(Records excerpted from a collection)
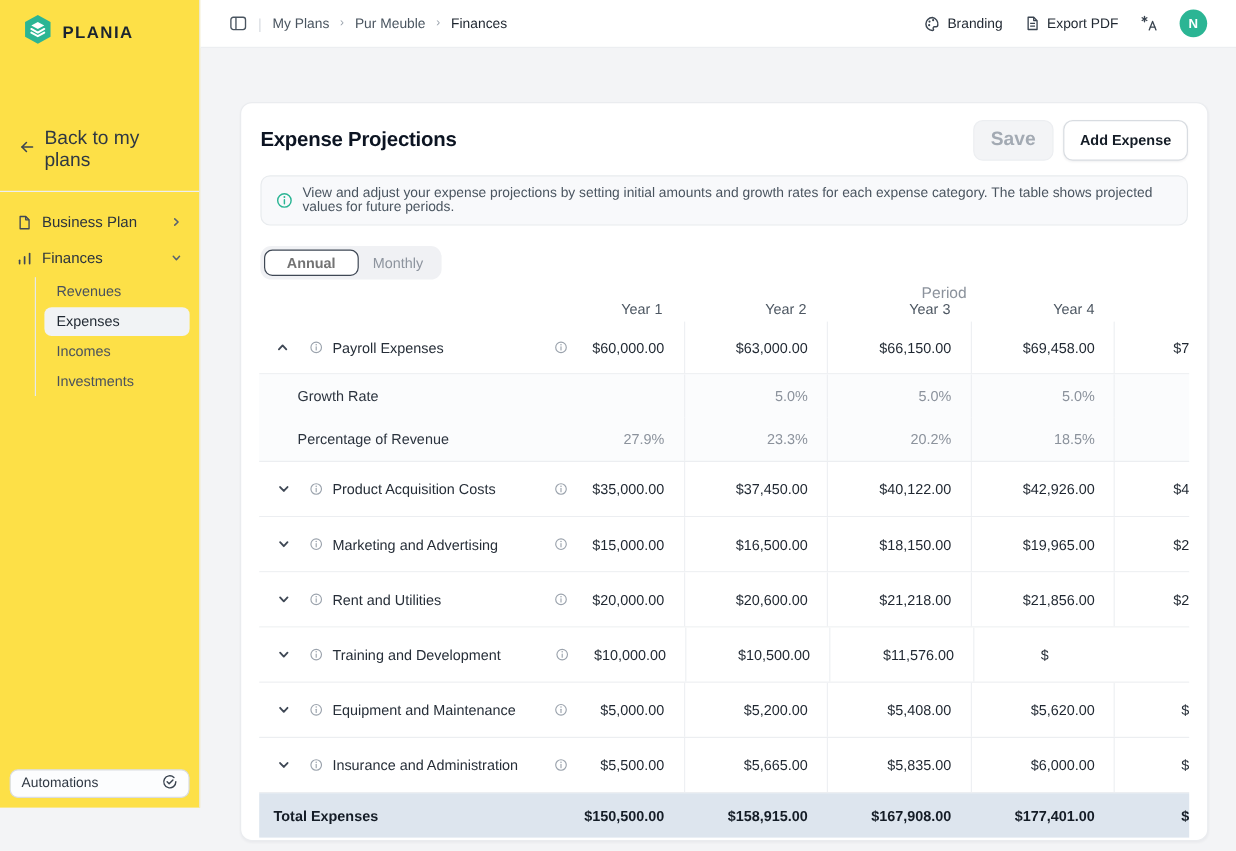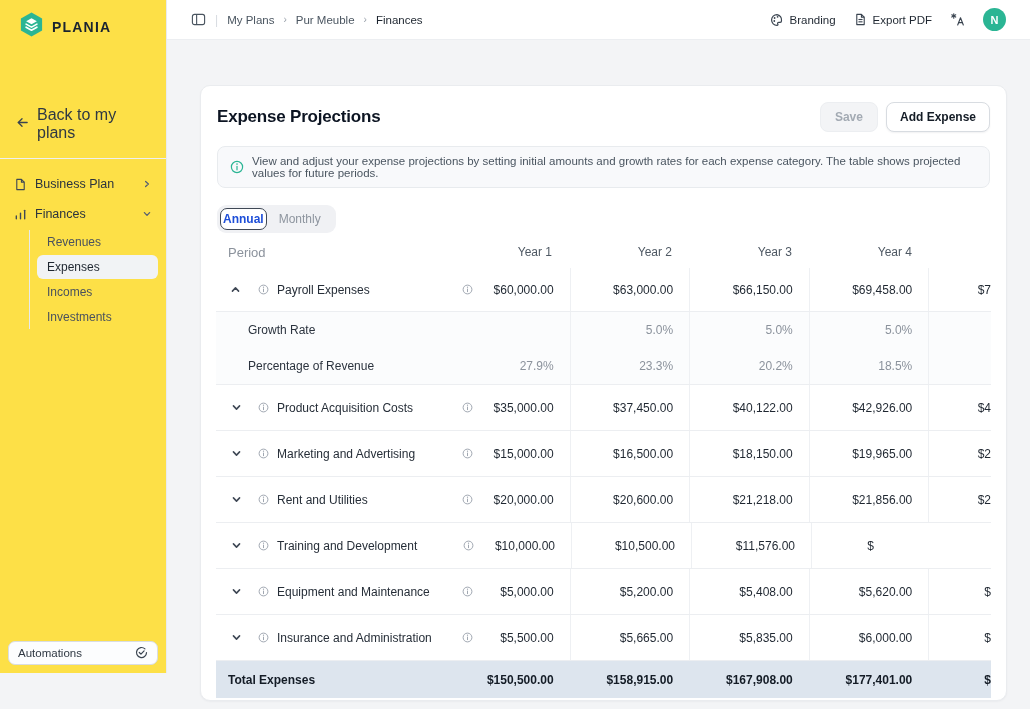--- a/index.html
+++ b/index.html
@@ -36,33 +36,33 @@
   .action { display:flex; align-items:center; gap:6px; font-size:11.5px; color:#1f2731; font-weight:500; cursor:pointer; }
   .ticon { display:flex; color:#3a4450; }
   .avatar { width:23px; height:23px; border-radius:50%; background:#2bb594; color:#fff; font-size:11px; font-weight:700; display:flex; align-items:center; justify-content:center; cursor:pointer; }
 
   
   .main { position:absolute; left:167px; top:40px; width:863px; height:669px; background:#f3f4f6; }
   .card { position:absolute; left:33px; top:45px; width:807px; height:616px; background:#fff; border:1px solid #eaecef; border-radius:10px; box-shadow:0 1px 2px rgba(16,24,40,.04); overflow:hidden; }
   .card-head { display:flex; justify-content:space-between; align-items:center; margin:16px 16px 14px 16px; height:30px; }
   .title { font-size:17px; font-weight:700; color:#0c1422; letter-spacing:-.2px;text-align:right; }
   .btns { display:flex; gap:8px; }
-  .btn-save { background:#f3f4f6; color:#a3aab3; border:1px solid #eceef1; border-radius:8px; padding:7px 14px; font-size:12px; font-weight:600; }
+  .btn-save { background:#f3f4f6; color:#a3aab3; border:1px solid #eceef1; border-radius:8px; padding:7px 14px; font-size:16px; font-weight:600; }
   .btn-add { background:#fff; color:#141c26; border:1px solid #d8dce1; border-radius:8px; padding:7px 13px; font-size:12px; font-weight:600; box-shadow:0 1px 2px rgba(16,24,40,.06); cursor:pointer; }
   .banner { margin:0 16px 17px 16px; border:1px solid #e8ebee; background:#f8f9fb; border-radius:8px; padding:8px 12px; display:flex; gap:8px; align-items:center; font-size:11.5px; color:#4a5560; }
   .banner .binfo { display:flex; color:#2bb594; flex:none; }
   .toggle-row { margin:0 16px 3px 16px; }
   .toggle-wrap { display:inline-flex; background:#f0f1f4; border-radius:9px; padding:3px; }
   .tog { padding:4px 12px; font-size:12px; border-radius:7px; cursor:pointer; }
-  .tog.active { background:#fff; border:1px solid #3f4855; font-weight:600; color:#1d4ed8; padding:3px 2px; }
+  .tog.active { background:#fff; border:1px solid #3f4855; font-weight:600; color:#737373; padding:3px 18px; }
   .tog.inactive { color:#8d949e; }
 
   
   .table { margin:0 15px; }
-  .thead { display:flex; align-items:center; height:32px; }
+  .thead { display:flex; align-items:flex-end; height:32px;flex-direction:column; }
   .th-period { width:235px; font-size:13px; color:#8b929c; padding-left:12px; font-weight:500; }
   .yh { display:flex; }
   .th-year { width:120px; text-align:right; padding-right:16px; font-size:12px; color:#4e5863; }
   .th-y5 { width:63px; }
   .trow { display:flex; align-items:stretch; height:46px; border-bottom:1px solid #eceef1; background:#fff; }
   .trow.first { height:44px; }
   .cell { display:flex; align-items:center; }
   .c-period { width:235px; padding-left:8px; }
   .chev-btn { width:24px; display:flex; justify-content:center; color:#3f4855; cursor:pointer; }
   .row-info { margin:0 8px 0 10px; color:#9aa2ac; display:flex; }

**Task statement**
Copy out only the lines above from the one with "background:#fff; color:#141c26; border:1px" to the one with "margin:0 16px 3px", inclusive, exactly as they stand.

**Solution to this problem**
   .btn-add { background:#fff; color:#141c26; border:1px solid #d8dce1; border-radius:8px; padding:7px 13px; font-size:12px; font-weight:600; box-shadow:0 1px 2px rgba(16,24,40,.06); cursor:pointer; }
   .banner { margin:0 16px 17px 16px; border:1px solid #e8ebee; background:#f8f9fb; border-radius:8px; padding:8px 12px; display:flex; gap:8px; align-items:center; font-size:11.5px; color:#4a5560; }
   .banner .binfo { display:flex; color:#2bb594; flex:none; }
   .toggle-row { margin:0 16px 3px 16px; }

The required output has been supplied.